::: Records provided

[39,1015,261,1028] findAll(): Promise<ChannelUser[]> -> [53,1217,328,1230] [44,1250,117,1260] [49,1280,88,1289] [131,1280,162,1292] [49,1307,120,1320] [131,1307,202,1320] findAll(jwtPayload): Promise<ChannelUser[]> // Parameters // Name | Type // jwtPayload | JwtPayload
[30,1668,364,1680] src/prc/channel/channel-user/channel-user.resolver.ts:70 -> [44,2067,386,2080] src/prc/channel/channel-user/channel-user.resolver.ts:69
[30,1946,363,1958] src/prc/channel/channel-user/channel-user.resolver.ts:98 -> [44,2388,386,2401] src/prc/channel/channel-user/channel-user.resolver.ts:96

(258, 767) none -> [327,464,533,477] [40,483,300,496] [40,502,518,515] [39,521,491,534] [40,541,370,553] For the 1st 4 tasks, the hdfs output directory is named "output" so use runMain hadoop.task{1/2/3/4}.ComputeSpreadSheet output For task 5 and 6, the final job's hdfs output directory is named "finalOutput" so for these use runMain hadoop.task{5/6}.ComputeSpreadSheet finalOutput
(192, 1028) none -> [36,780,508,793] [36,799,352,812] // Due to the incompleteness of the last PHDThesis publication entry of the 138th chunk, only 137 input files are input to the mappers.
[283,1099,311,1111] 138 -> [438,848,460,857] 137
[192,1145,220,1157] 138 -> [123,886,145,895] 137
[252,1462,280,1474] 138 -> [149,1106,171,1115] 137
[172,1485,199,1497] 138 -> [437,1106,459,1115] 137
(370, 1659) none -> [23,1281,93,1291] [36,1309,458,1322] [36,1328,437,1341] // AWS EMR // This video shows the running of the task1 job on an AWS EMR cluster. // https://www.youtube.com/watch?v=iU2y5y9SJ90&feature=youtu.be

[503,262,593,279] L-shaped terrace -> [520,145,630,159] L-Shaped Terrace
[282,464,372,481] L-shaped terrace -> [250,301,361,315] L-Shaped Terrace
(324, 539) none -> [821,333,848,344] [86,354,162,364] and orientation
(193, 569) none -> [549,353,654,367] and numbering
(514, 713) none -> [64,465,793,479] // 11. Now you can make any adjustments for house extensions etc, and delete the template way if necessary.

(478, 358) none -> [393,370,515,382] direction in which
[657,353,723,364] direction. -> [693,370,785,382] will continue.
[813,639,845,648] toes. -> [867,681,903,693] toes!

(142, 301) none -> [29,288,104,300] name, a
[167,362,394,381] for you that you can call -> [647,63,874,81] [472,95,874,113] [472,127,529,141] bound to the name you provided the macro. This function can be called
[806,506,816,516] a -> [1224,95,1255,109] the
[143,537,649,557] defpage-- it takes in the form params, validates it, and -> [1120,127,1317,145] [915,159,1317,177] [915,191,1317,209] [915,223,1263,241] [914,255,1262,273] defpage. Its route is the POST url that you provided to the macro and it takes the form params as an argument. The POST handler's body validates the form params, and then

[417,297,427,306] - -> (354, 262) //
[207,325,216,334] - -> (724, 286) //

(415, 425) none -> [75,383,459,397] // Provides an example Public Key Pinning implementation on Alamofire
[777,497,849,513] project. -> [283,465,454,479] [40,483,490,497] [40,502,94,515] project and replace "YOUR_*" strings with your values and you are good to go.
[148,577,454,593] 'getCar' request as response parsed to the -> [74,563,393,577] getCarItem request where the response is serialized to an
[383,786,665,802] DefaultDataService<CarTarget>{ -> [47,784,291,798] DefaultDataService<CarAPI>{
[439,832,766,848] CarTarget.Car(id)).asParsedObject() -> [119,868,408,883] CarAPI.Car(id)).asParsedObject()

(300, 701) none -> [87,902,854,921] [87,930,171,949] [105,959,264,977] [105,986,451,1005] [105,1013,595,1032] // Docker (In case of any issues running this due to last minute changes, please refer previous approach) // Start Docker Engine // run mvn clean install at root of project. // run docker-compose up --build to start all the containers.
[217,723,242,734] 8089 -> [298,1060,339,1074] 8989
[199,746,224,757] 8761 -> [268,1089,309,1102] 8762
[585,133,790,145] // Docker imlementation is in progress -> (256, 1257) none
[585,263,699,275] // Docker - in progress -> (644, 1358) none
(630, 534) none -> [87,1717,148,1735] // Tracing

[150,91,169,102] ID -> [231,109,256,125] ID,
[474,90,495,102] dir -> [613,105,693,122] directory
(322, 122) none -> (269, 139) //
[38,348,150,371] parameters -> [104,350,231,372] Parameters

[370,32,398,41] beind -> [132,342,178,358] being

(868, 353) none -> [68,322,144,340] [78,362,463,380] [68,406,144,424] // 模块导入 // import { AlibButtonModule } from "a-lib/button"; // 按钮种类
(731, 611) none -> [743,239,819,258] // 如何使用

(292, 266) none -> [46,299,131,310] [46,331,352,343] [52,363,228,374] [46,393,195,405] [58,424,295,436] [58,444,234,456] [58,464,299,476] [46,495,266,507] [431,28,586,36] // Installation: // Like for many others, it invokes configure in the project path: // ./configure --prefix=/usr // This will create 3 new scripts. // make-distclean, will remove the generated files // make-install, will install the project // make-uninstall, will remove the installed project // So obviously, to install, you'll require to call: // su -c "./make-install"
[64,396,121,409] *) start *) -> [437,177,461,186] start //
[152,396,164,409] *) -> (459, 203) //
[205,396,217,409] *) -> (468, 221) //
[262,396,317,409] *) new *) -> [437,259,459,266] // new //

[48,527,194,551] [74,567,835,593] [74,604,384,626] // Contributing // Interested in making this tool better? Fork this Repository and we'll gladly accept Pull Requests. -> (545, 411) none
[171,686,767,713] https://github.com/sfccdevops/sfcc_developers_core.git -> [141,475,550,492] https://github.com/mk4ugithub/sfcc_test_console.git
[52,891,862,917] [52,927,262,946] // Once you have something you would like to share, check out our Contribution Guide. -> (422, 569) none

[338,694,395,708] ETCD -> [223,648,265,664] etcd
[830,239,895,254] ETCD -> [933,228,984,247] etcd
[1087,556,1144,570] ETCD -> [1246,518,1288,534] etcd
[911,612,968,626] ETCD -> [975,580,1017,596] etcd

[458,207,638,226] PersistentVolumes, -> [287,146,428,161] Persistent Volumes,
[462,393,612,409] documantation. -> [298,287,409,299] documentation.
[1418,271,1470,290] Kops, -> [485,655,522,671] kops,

::::::

Work to be completed: Write down exactly the line that contains "[52,891,862,917] [52,927,262,946] //" along with all later lines of the material, ending at its final line.

Finished task:
[52,891,862,917] [52,927,262,946] // Once you have something you would like to share, check out our Contribution Guide. -> (422, 569) none

[338,694,395,708] ETCD -> [223,648,265,664] etcd
[830,239,895,254] ETCD -> [933,228,984,247] etcd
[1087,556,1144,570] ETCD -> [1246,518,1288,534] etcd
[911,612,968,626] ETCD -> [975,580,1017,596] etcd

[458,207,638,226] PersistentVolumes, -> [287,146,428,161] Persistent Volumes,
[462,393,612,409] documantation. -> [298,287,409,299] documentation.
[1418,271,1470,290] Kops, -> [485,655,522,671] kops,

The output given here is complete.